_Data for analysis_.
----

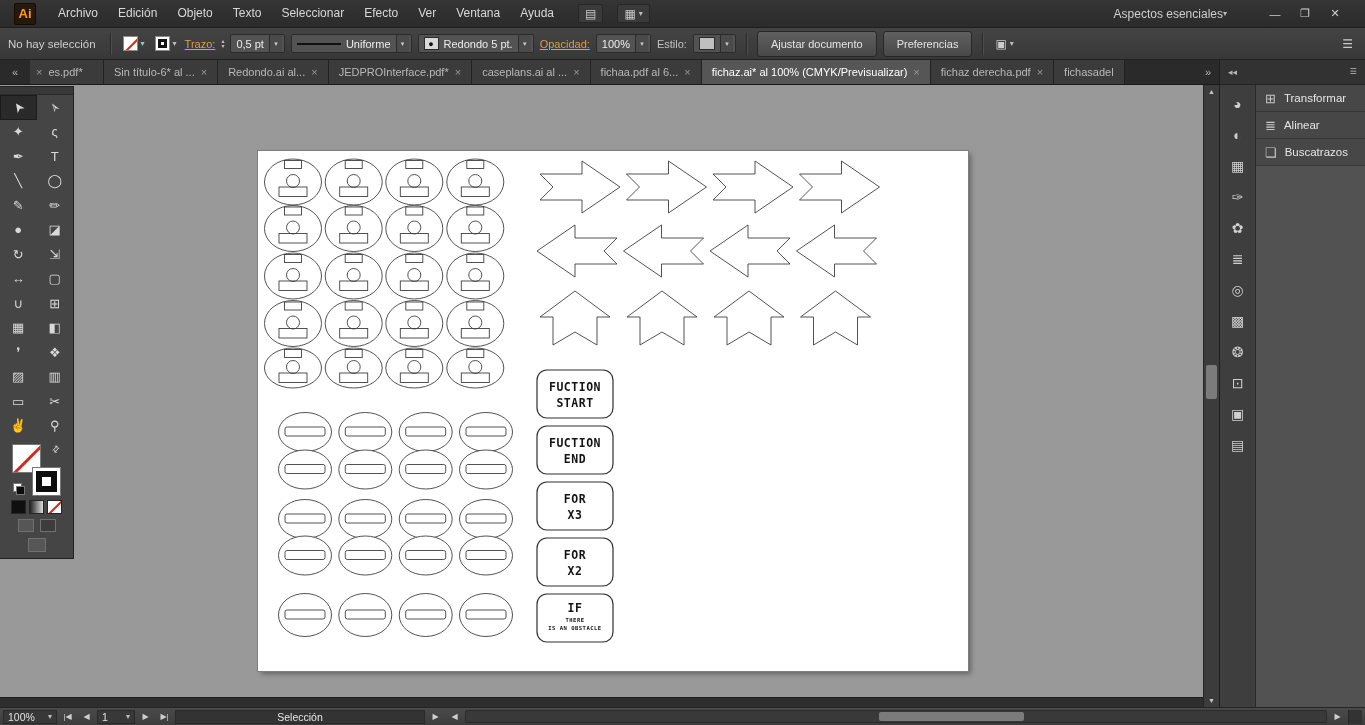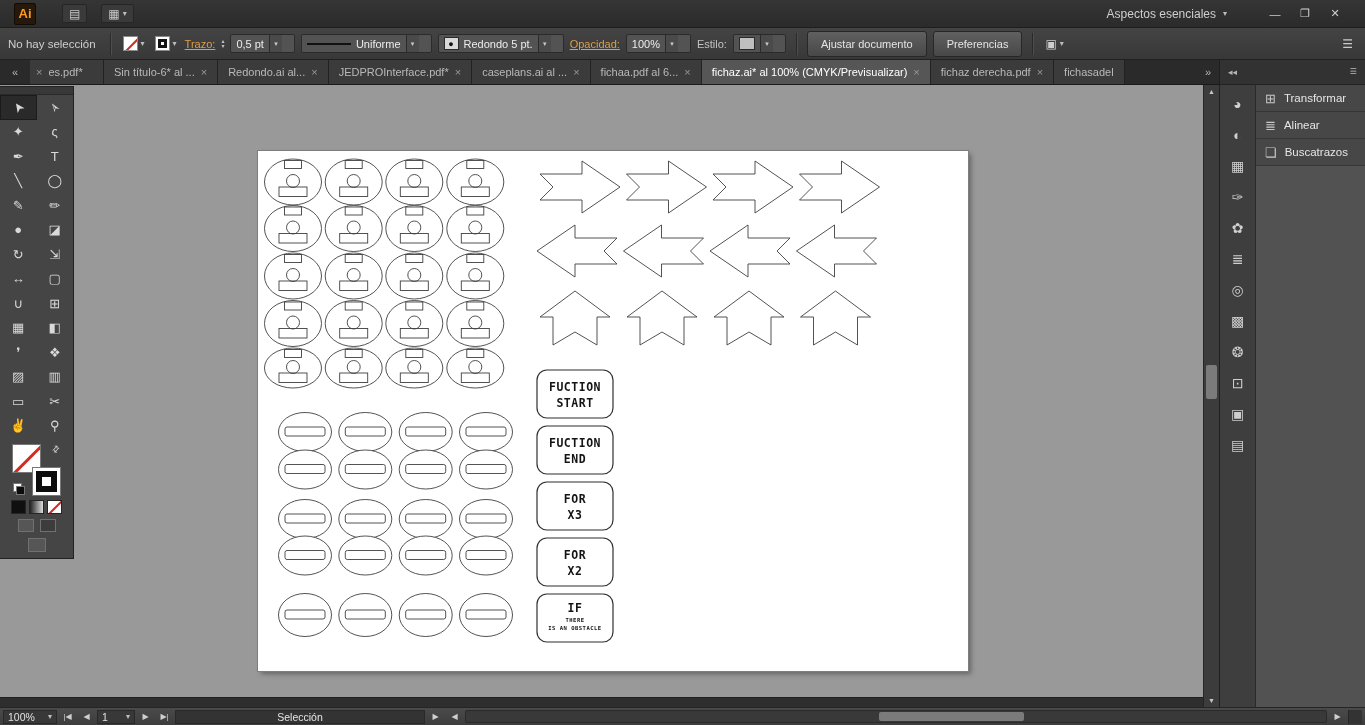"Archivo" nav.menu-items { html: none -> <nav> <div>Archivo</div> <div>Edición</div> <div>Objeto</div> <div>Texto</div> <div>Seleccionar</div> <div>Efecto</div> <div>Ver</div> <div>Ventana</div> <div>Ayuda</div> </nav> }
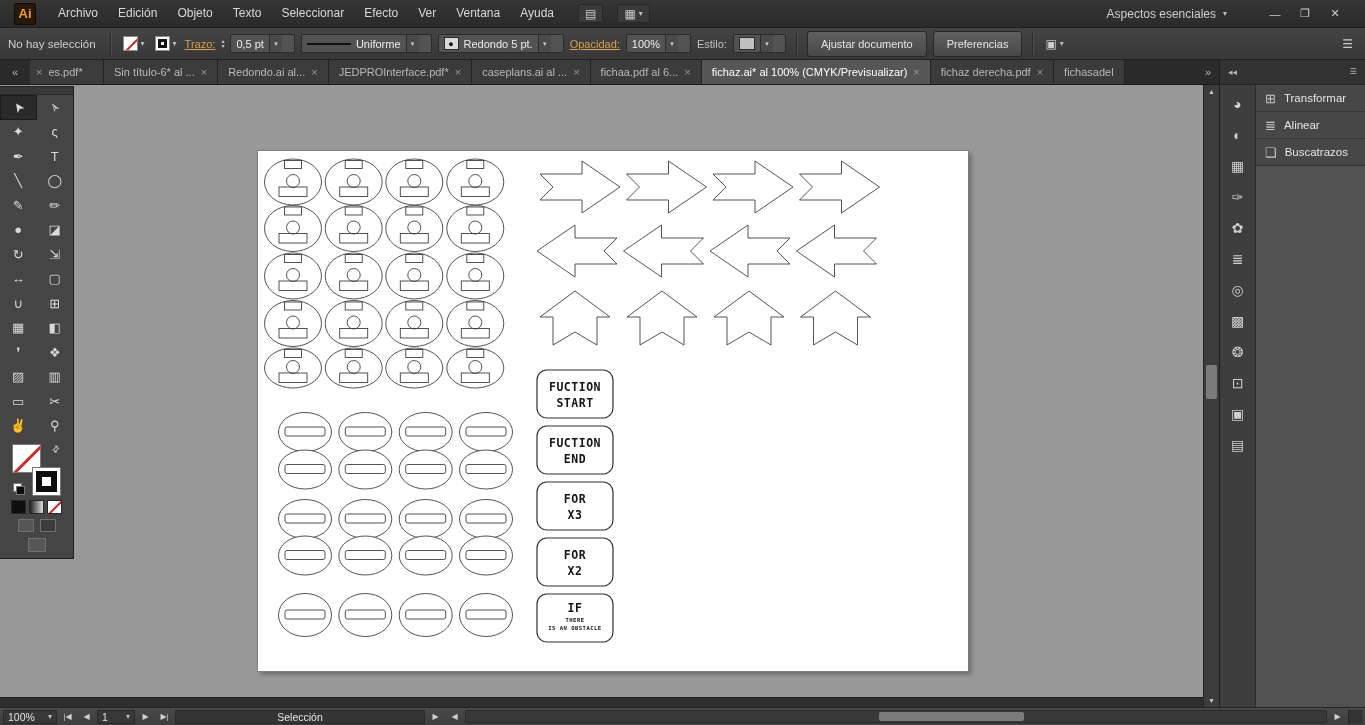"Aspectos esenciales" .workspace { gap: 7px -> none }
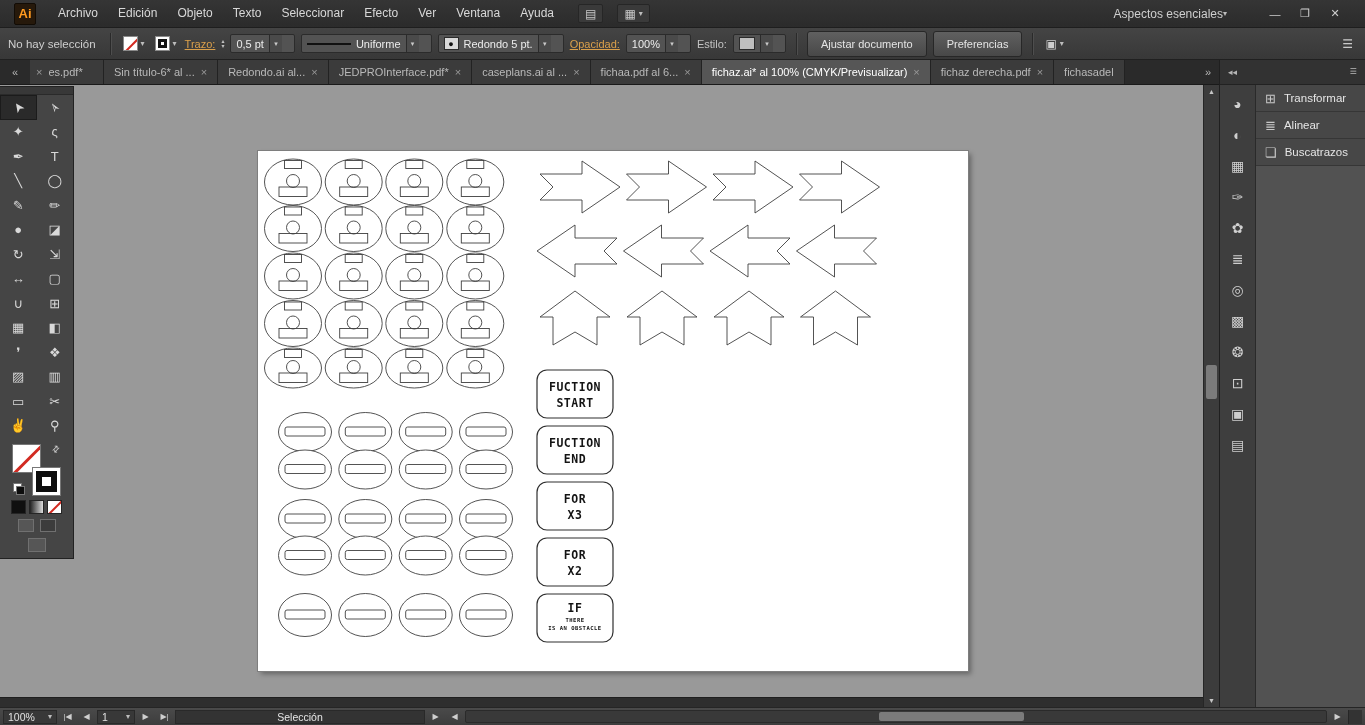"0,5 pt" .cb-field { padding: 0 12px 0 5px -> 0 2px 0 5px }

----

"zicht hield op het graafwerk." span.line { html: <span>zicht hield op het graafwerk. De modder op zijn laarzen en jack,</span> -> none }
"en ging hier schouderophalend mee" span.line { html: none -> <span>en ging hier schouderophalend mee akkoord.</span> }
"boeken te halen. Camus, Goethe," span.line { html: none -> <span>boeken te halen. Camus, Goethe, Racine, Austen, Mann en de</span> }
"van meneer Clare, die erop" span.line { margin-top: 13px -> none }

----

_Brief_. From the records above, transcribe exactly the run of lines that opens with the line holding "html: <span>zicht hield" and closes with the line holding "meneer Clare, die", both included.

_Your solution_.
"zicht hield op het graafwerk." span.line { html: <span>zicht hield op het graafwerk. De modder op zijn laarzen en jack,</span> -> none }
"en ging hier schouderophalend mee" span.line { html: none -> <span>en ging hier schouderophalend mee akkoord.</span> }
"boeken te halen. Camus, Goethe," span.line { html: none -> <span>boeken te halen. Camus, Goethe, Racine, Austen, Mann en de</span> }
"van meneer Clare, die erop" span.line { margin-top: 13px -> none }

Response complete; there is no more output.